• Task instructions:
Every line with the string "PAPUA" in it belongs in your answer, so copy them all from the data.

• Extracted data:
---

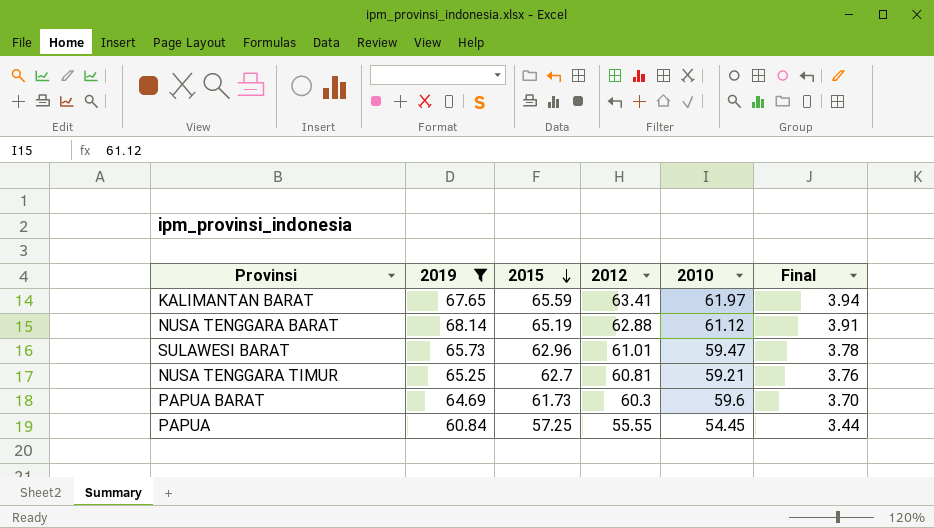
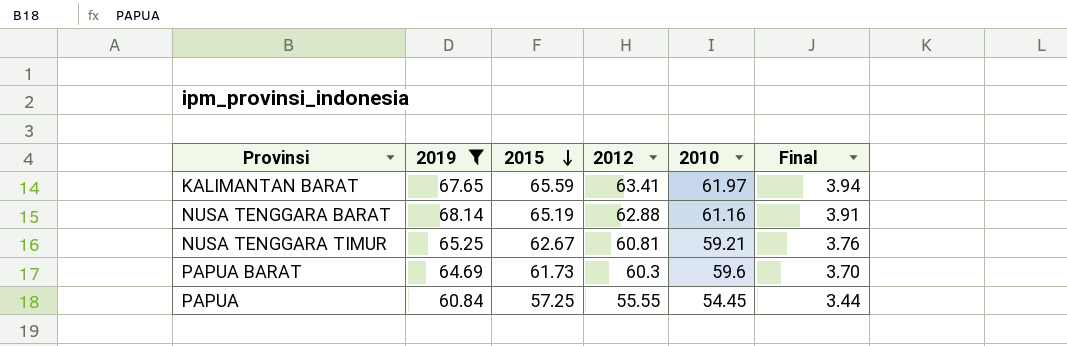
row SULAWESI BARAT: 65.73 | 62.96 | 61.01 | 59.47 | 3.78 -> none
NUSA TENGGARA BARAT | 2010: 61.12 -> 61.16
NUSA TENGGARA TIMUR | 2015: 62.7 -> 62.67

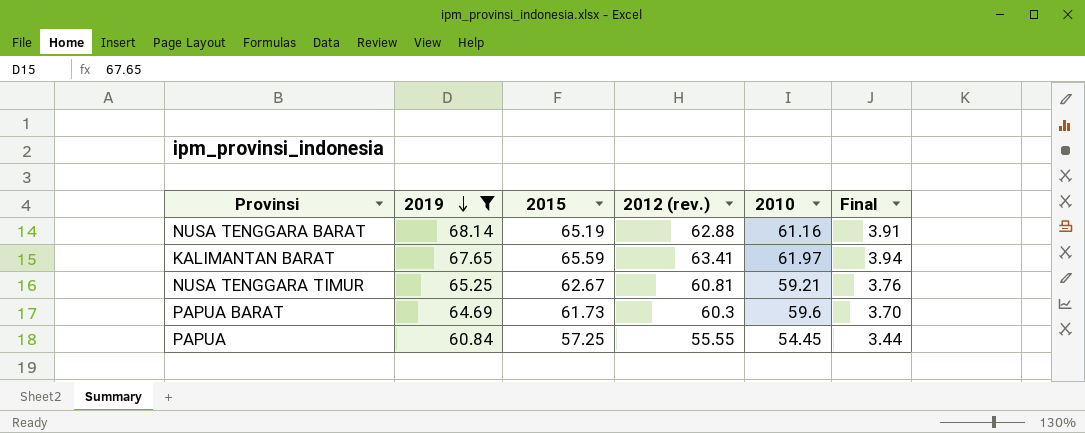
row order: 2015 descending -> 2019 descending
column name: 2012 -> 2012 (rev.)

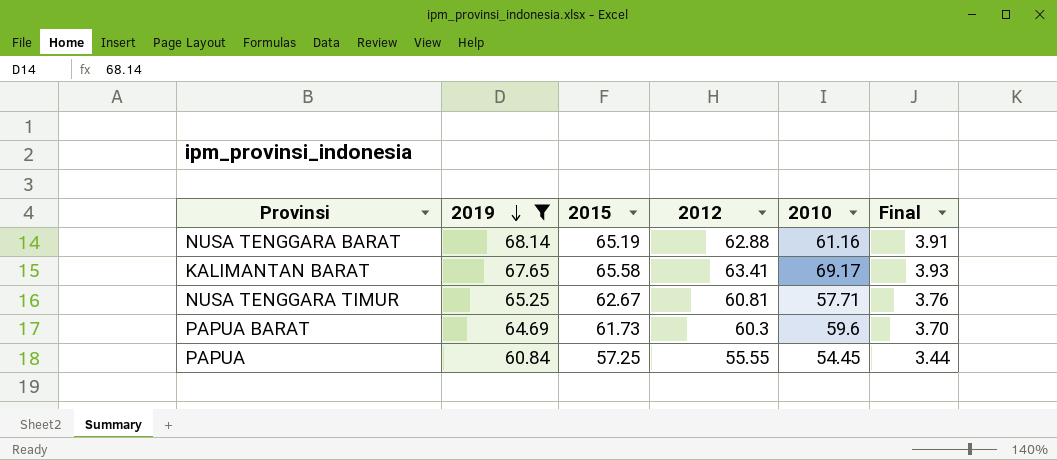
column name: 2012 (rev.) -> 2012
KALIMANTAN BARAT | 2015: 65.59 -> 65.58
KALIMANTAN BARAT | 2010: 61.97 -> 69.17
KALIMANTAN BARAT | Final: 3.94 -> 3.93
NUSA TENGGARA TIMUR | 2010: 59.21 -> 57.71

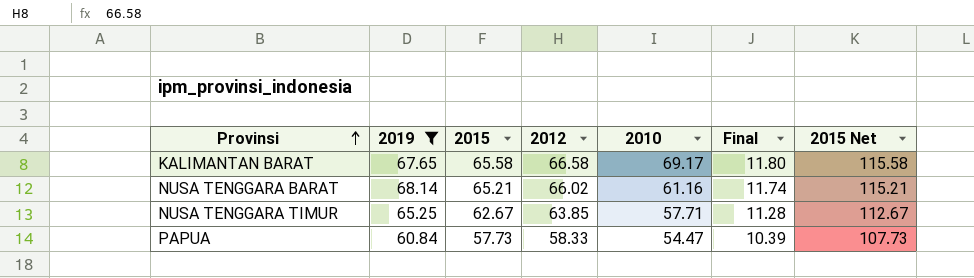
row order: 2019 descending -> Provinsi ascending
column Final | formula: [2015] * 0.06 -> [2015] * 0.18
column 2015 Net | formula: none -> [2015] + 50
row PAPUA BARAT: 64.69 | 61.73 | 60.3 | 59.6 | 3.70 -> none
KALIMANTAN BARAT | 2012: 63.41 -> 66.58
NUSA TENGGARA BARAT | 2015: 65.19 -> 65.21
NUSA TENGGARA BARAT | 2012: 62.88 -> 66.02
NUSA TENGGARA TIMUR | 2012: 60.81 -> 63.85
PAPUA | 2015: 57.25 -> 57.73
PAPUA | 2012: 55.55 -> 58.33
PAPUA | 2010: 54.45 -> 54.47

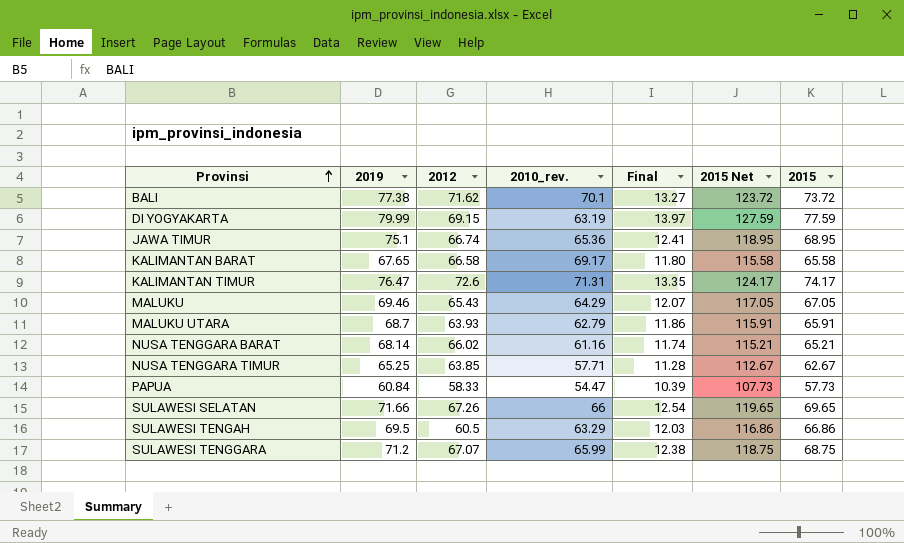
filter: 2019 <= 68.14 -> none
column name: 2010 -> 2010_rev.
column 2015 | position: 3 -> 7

---

• Solution:
row PAPUA BARAT: 64.69 | 61.73 | 60.3 | 59.6 | 3.70 -> none
PAPUA | 2015: 57.25 -> 57.73
PAPUA | 2012: 55.55 -> 58.33
PAPUA | 2010: 54.45 -> 54.47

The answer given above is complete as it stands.